At Embedded World automotive is one of the key target application domains we are covering. From an electronics perspective, four key themes are in focus, as shown in the graph above:

  • Intra Vehicle Networking is a huge theme these days. Various connections vie for data they can carry across the car -- CAN, MOST, LIN, FlexRay and Ethernet. While we from a development tools perspective are pretty neutral on what connection carries what type of data, and who might win the MOST/Ethernet battle, networking overall is a key aspect for our system design tools as well as for the design and verification IP Cadence is licensing.
  • Consumerization within the car is the second key theme. The crossing line to mobility becomes very blurry here, given the multimedia and connectivity aspects of the technology in the dashboard. Also, everything called "infotainment" looks very similar to what we see in mobile phones and tablets. Convergence everywhere! From a development tools perspective the challenges look strikingly similar between these domains. Certainly hardware and software need to be considered together.
  • Body Electronics, i.e. everything under the hood, is the third key theme. Here the requirements are very automotive specific. Real time aspects need to be considered, checked with assertions and validated. But even here software and hardware work hand in hand and the solutions provided in our System Development Suite find their adoption, especially in connection with analog/mixed-signal effects representing the system environment that electronic contol units (ECUs) reside in.
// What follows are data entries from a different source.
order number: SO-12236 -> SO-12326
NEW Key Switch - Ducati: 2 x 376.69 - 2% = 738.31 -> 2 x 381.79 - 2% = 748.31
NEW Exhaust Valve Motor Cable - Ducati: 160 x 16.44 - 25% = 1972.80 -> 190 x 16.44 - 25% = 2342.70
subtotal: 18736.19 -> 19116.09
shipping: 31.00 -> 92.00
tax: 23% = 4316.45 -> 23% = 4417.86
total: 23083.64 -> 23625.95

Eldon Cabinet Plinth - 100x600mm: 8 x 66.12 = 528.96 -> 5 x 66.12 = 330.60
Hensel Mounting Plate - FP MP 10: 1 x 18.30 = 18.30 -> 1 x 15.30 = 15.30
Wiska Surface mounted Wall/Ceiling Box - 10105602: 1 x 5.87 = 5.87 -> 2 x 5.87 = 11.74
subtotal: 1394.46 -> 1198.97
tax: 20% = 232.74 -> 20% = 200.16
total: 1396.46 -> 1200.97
  • The Internet of Things (IoT) is the fourth key theme, and here it is all about the car, as well as pieces of the car being connected to the system infrastructure. I had previously given some examples in "It's the Data, Stupid" and look forward to seeing some of them shown at the exhibition. Of course the IoT is not limited to just car related aspects, it easily extends to cows and sheep and of course to medical aspects.
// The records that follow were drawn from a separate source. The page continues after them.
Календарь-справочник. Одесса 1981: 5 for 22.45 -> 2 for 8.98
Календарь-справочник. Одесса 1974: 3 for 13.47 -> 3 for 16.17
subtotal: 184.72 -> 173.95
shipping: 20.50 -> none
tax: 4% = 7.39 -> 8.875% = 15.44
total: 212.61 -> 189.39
Given that the distinction between application domains become more and more blurry, it was easy for our demo teams to leverage of each other. A summary of demos is shown in the graphic below.
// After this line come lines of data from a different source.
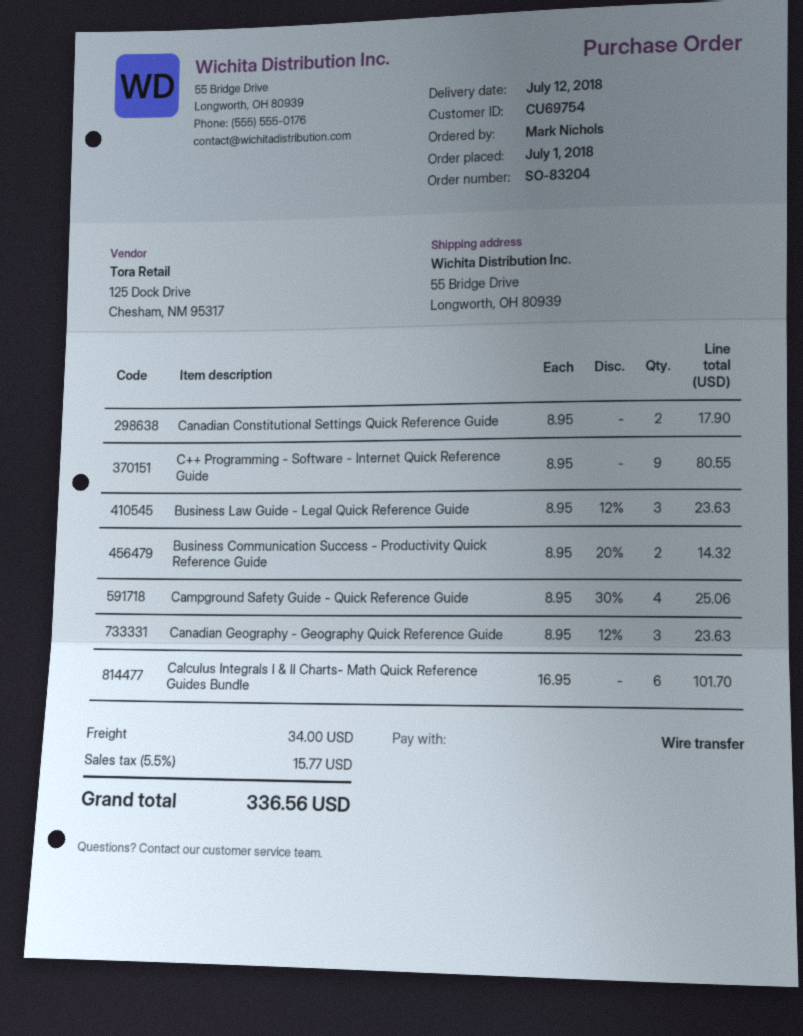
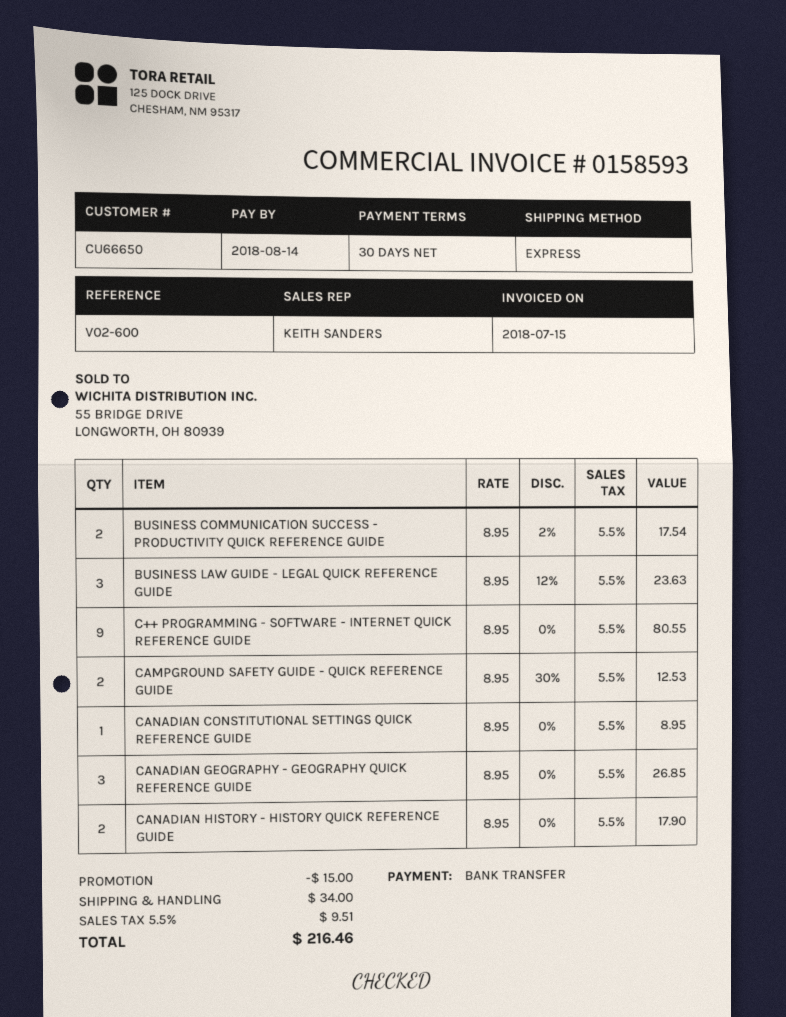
customer number: CU69754 -> CU66650
Canadian Constitutional Settings Quick Reference Guide: 2 x 8.95 = 17.90 -> 1 x 8.95 = 8.95
Business Communication Success - Productivity Quick Reference Guide: 2 x 8.95 - 20% = 14.32 -> 2 x 8.95 - 2% = 17.54
Campground Safety Guide - Quick Reference Guide: 4 x 8.95 - 30% = 25.06 -> 2 x 8.95 - 30% = 12.53
Canadian Geography - Geography Quick Reference Guide: 3 x 8.95 - 12% = 23.63 -> 3 x 8.95 = 26.85
Calculus Integrals I & II Charts- Math Quick Reference Guides Bundle: 6 x 16.95 = 101.70 -> none
CANADIAN HISTORY - HISTORY QUICK REFERENCE GUIDE: none -> 2 x 8.95 = 17.90
discount: none -> 15.00
tax: 5.5% = 15.77 -> 5.5% = 9.51
total: 336.56 -> 216.46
The key themes from a tool perspective are links to implementation and links to the environment. The latter occurs with analog-mixed signal simulation and connections from Palladium XP emulation and RPP FPGA based prototyping via SpeedBridges, as well smarter combinations of the different engines, such as the combination of virtual platforms with accelerated or simulated RTL.

We look forward to seeing you in Nuremberg at Embedded World or San Jose at DVCon. If you are in Nuremberg, find me at the Cadence booth or the ECSI workshop "Embedded Software Development on Virtual Platforms - Are We Ready For Industrial Deployment?" at which I will present on Tuesday at 16:30 together with Methods2Business on development since DAC last year. See you there!